▸ Exercise:
With pictures excluded, output exactly the lines that run from the first line of the data below through the line containing "a suitable option.".

*** Opening Exercise material ***

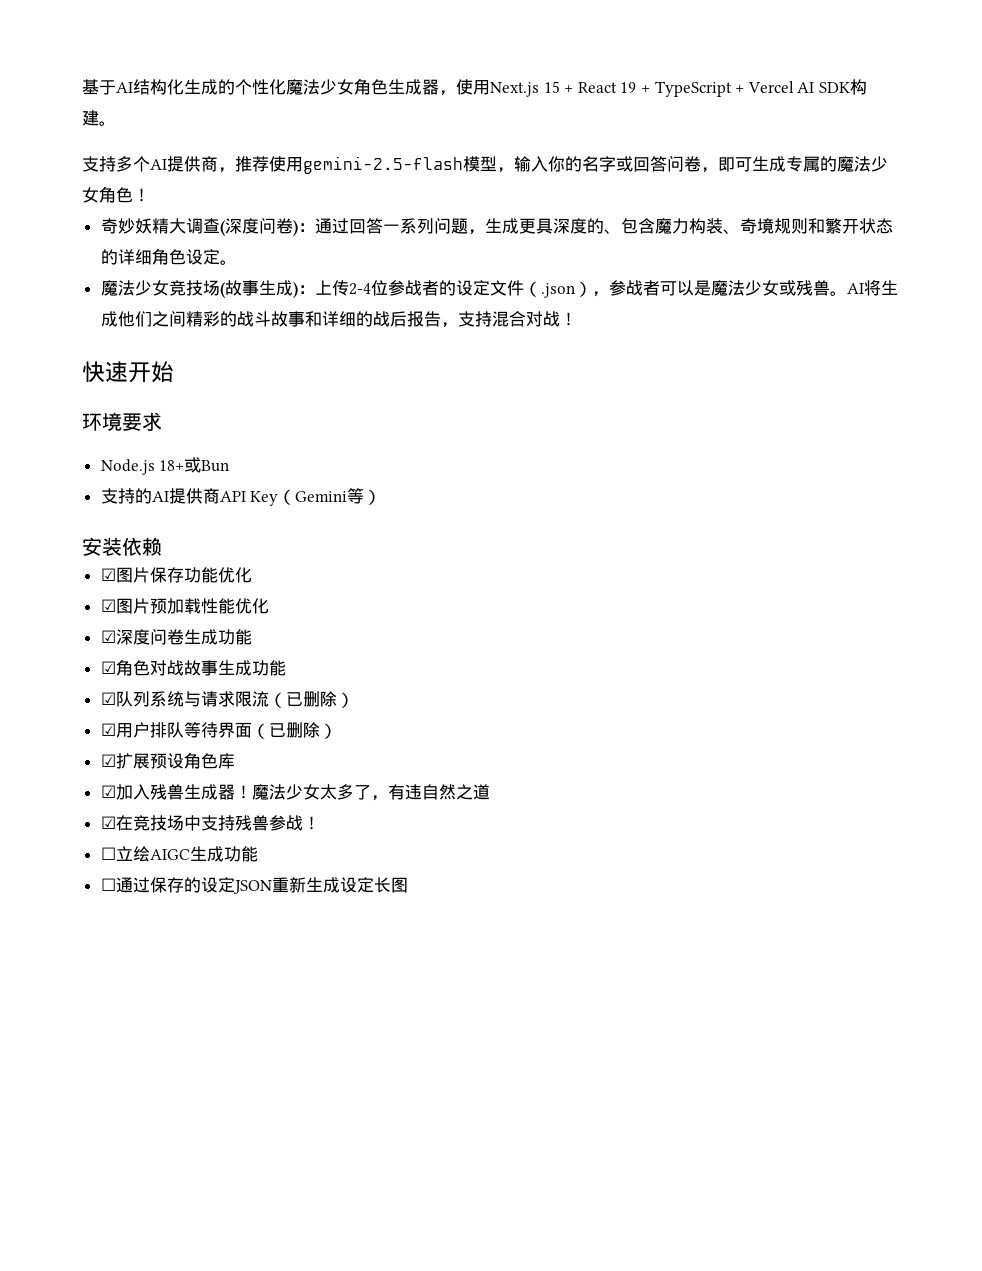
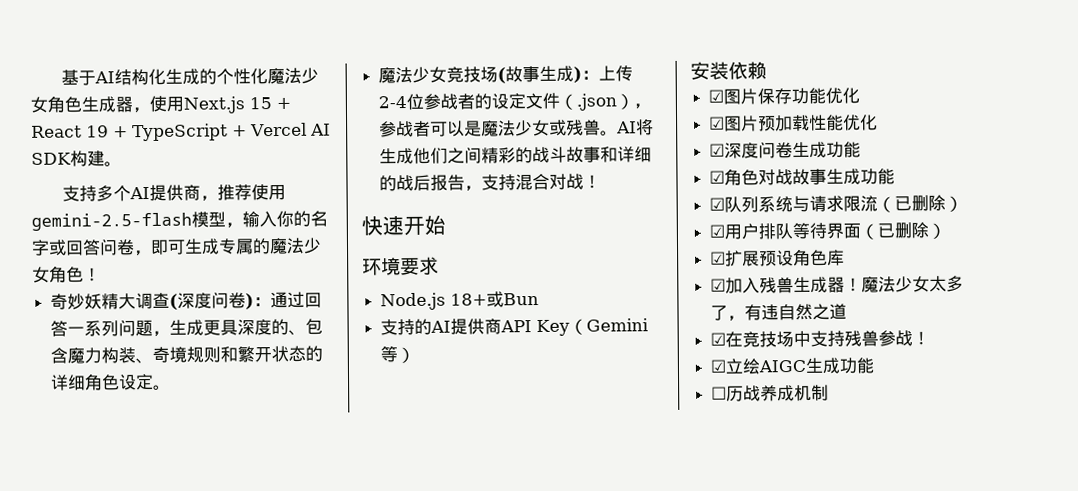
- ☐立绘AIGC生成功能
+ ☑立绘AIGC生成功能
- ☐通过保存的设定JSON重新生成设定长图
+ ☐历战养成机制

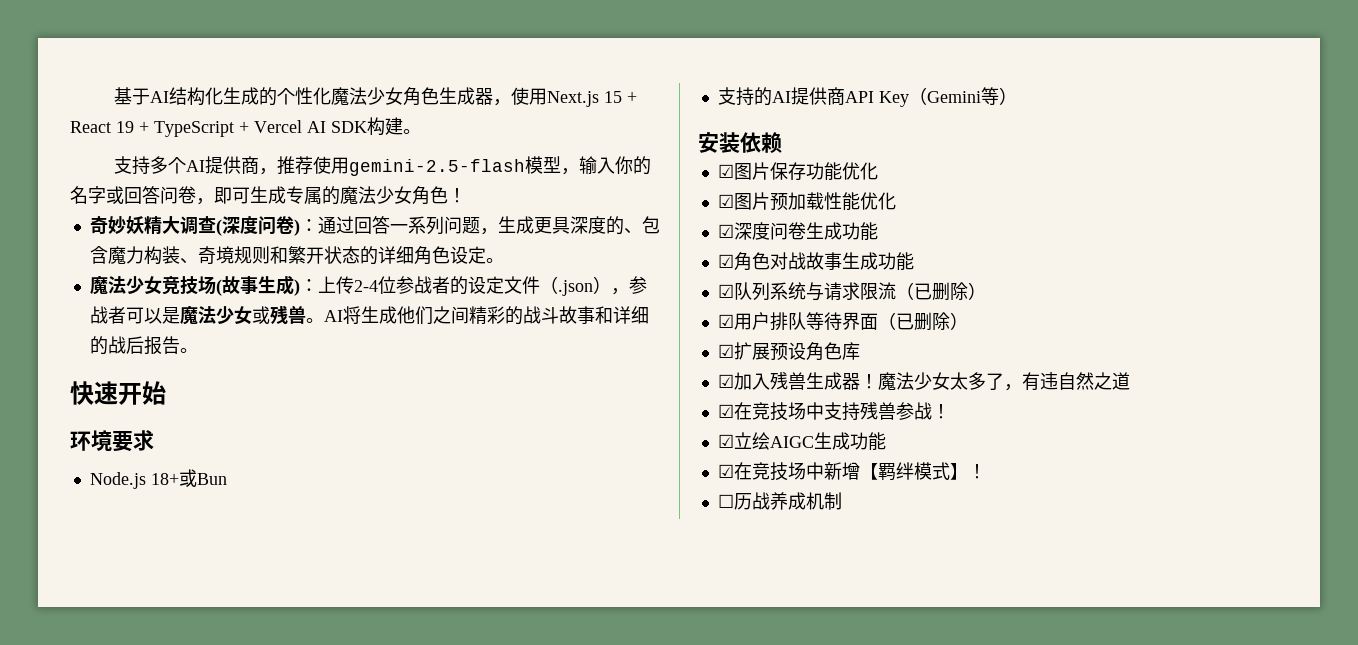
- AI将生成他们之间精彩的战斗故事和详细的战后报告，支持混合对战！
+ AI将生成他们之间精彩的战斗故事和详细的战后报告。
+ ☑在竞技场中新增【羁绊模式】！

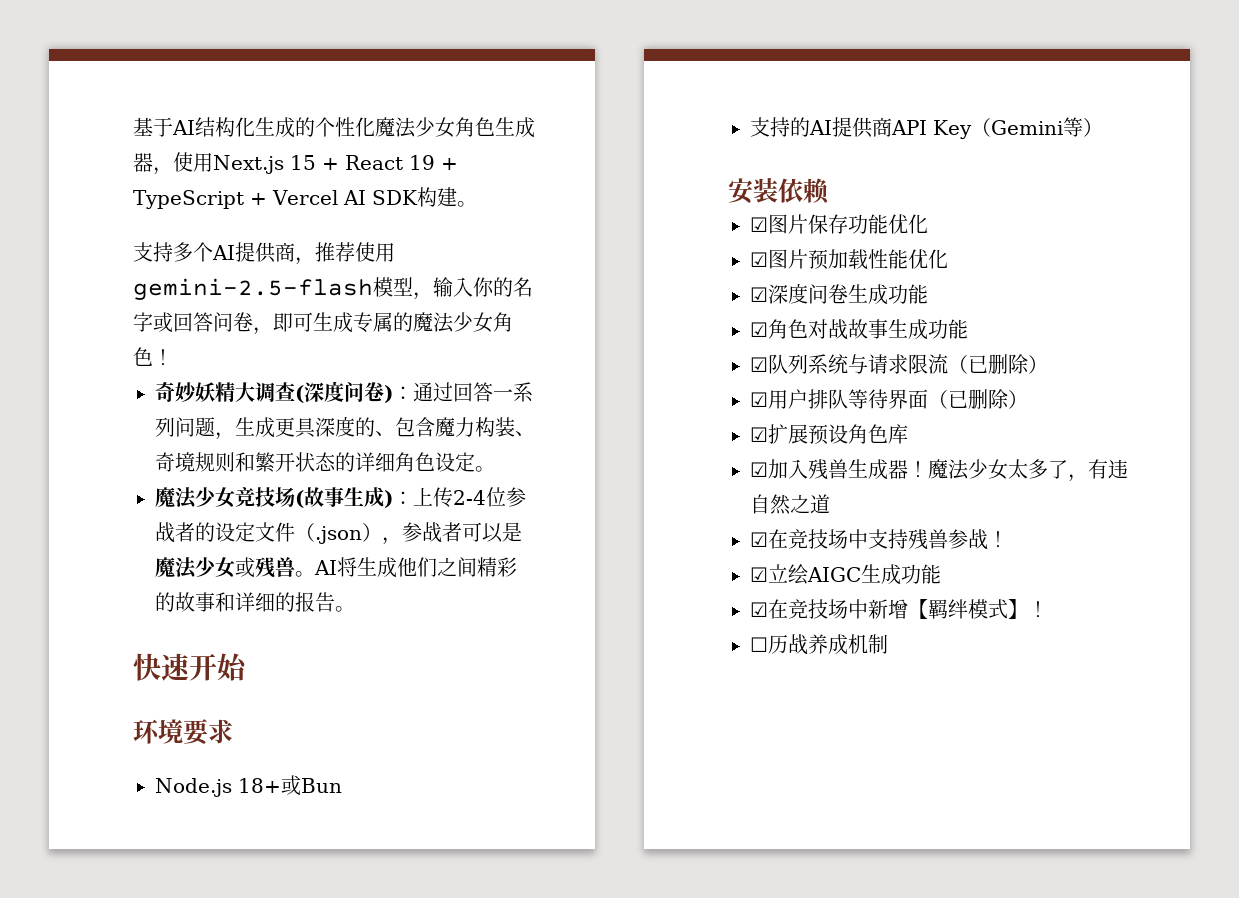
- AI将生成他们之间精彩的战斗故事和详细的战后报告。
+ AI将生成他们之间精彩的故事和详细的报告。

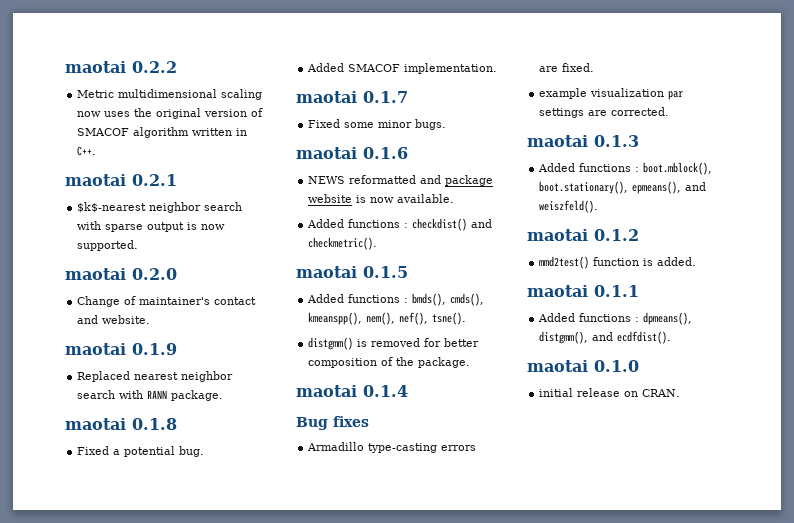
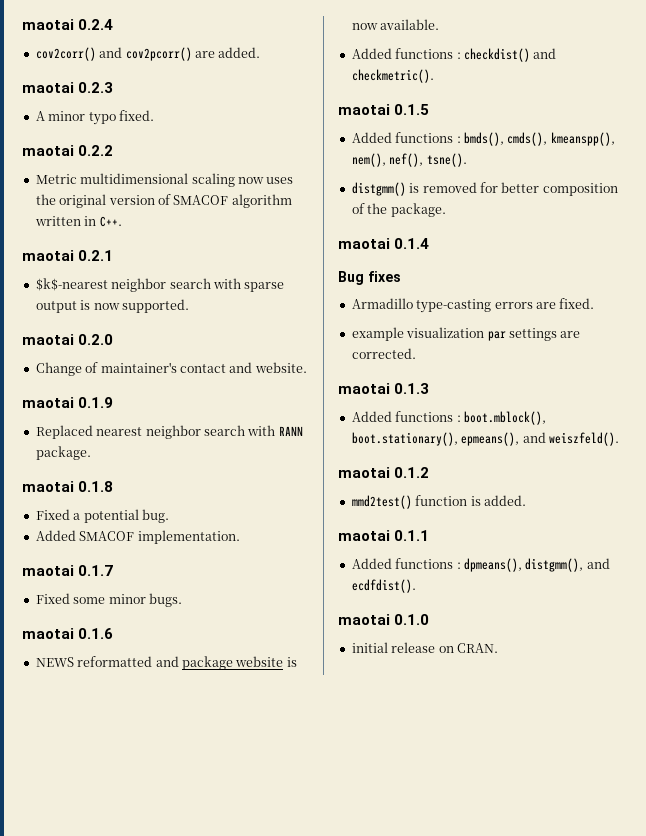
+ maotai 0.2.4
+ cov2corr() and cov2pcorr() are added.
+ maotai 0.2.3
+ A minor typo fixed.

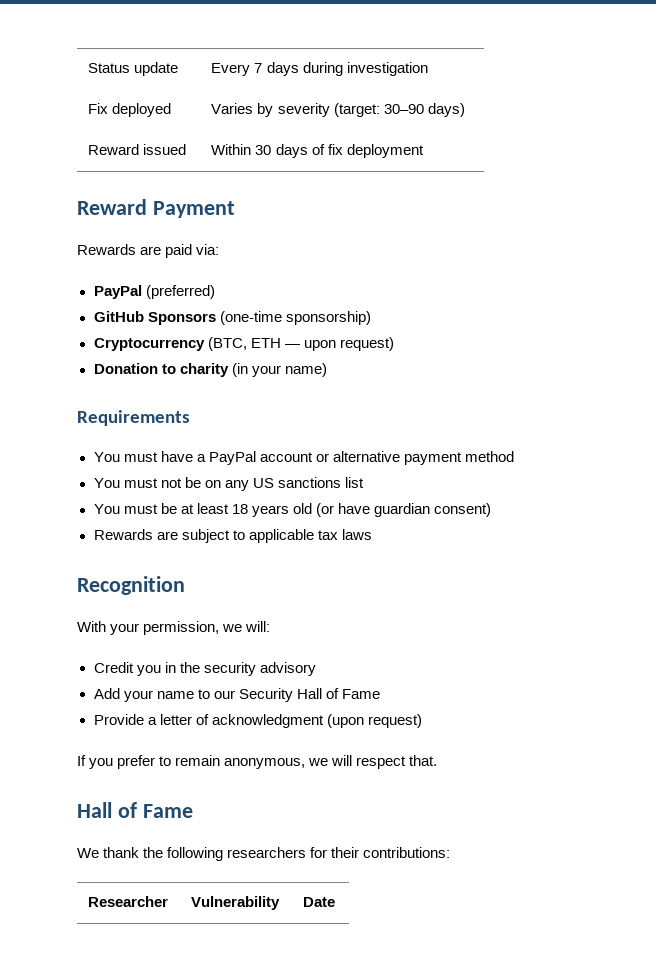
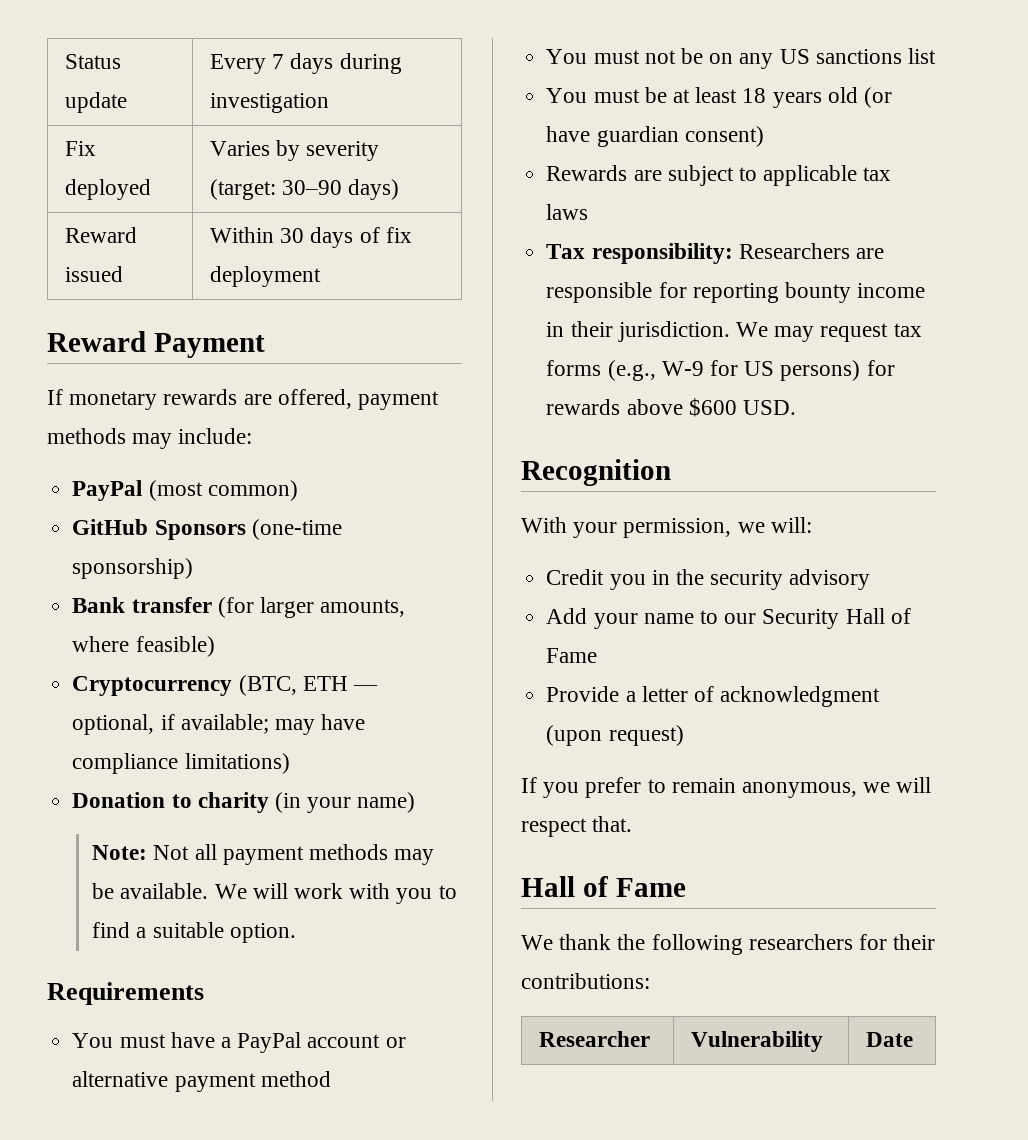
- Rewards are paid via:
- PayPal (preferred)
+ If monetary rewards are offered, payment methods may include:
+ PayPal (most common)
- Cryptocurrency (BTC, ETH — upon request)
+ Bank transfer (for larger amounts, where feasible)
+ Cryptocurrency (BTC, ETH — optional, if available; may have compliance limitations)
+ Note: Not all payment methods may be available. We will work with you to find a suitable option.
+ Tax responsibility: Researchers are responsible for reporting bounty income in their jurisdiction. We may request tax forms (e.g., W-9 for US persons) for rewards above $600 USD.

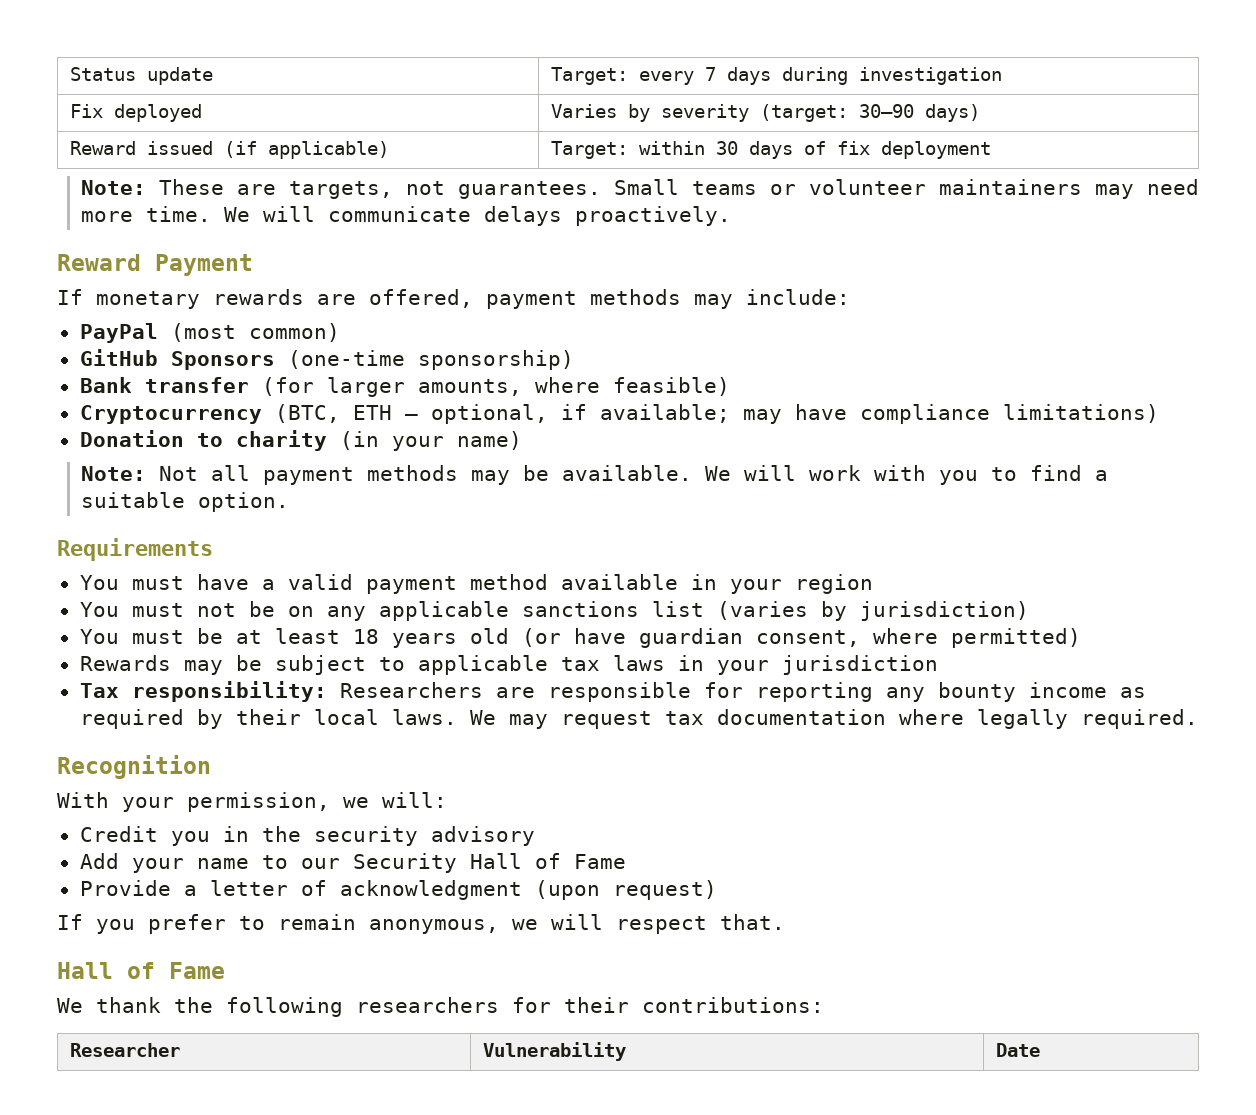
- Status update | Every 7 days during investigation
+ Status update | Target: every 7 days during investigation
- Reward issued | Within 30 days of fix deployment
+ Reward issued (if applicable) | Target: within 30 days of fix deployment
+ Note: These are targets, not guarantees. Small teams or volunteer maintainers may need more time. We will communicate delays proactively.
- You must have a PayPal account or alternative payment method
+ You must have a valid payment method available in your region
- You must not be on any US sanctions list
+ You must not be on any applicable sanctions list (varies by jurisdiction)
- You must be at least 18 years old (or have guardian consent)
+ You must be at least 18 years old (or have guardian consent, where permitted)
- Rewards are subject to applicable tax laws
+ Rewards may be subject to applicable tax laws in your jurisdiction
- Tax responsibility: Researchers are responsible for reporting bounty income in their jurisdiction. We may request tax forms (e.g., W-9 for US persons) for rewards above $600 USD.
+ Tax responsibility: Researchers are responsible for reporting any bounty income as required by their local laws. We may request tax documentation where legally required.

*** Closing Exercise material ***

▸ Reply:
- ☐立绘AIGC生成功能
+ ☑立绘AIGC生成功能
- ☐通过保存的设定JSON重新生成设定长图
+ ☐历战养成机制

- AI将生成他们之间精彩的战斗故事和详细的战后报告，支持混合对战！
+ AI将生成他们之间精彩的战斗故事和详细的战后报告。
+ ☑在竞技场中新增【羁绊模式】！

- AI将生成他们之间精彩的战斗故事和详细的战后报告。
+ AI将生成他们之间精彩的故事和详细的报告。

+ maotai 0.2.4
+ cov2corr() and cov2pcorr() are added.
+ maotai 0.2.3
+ A minor typo fixed.

- Rewards are paid via:
- PayPal (preferred)
+ If monetary rewards are offered, payment methods may include:
+ PayPal (most common)
- Cryptocurrency (BTC, ETH — upon request)
+ Bank transfer (for larger amounts, where feasible)
+ Cryptocurrency (BTC, ETH — optional, if available; may have compliance limitations)
+ Note: Not all payment methods may be available. We will work with you to find a suitable option.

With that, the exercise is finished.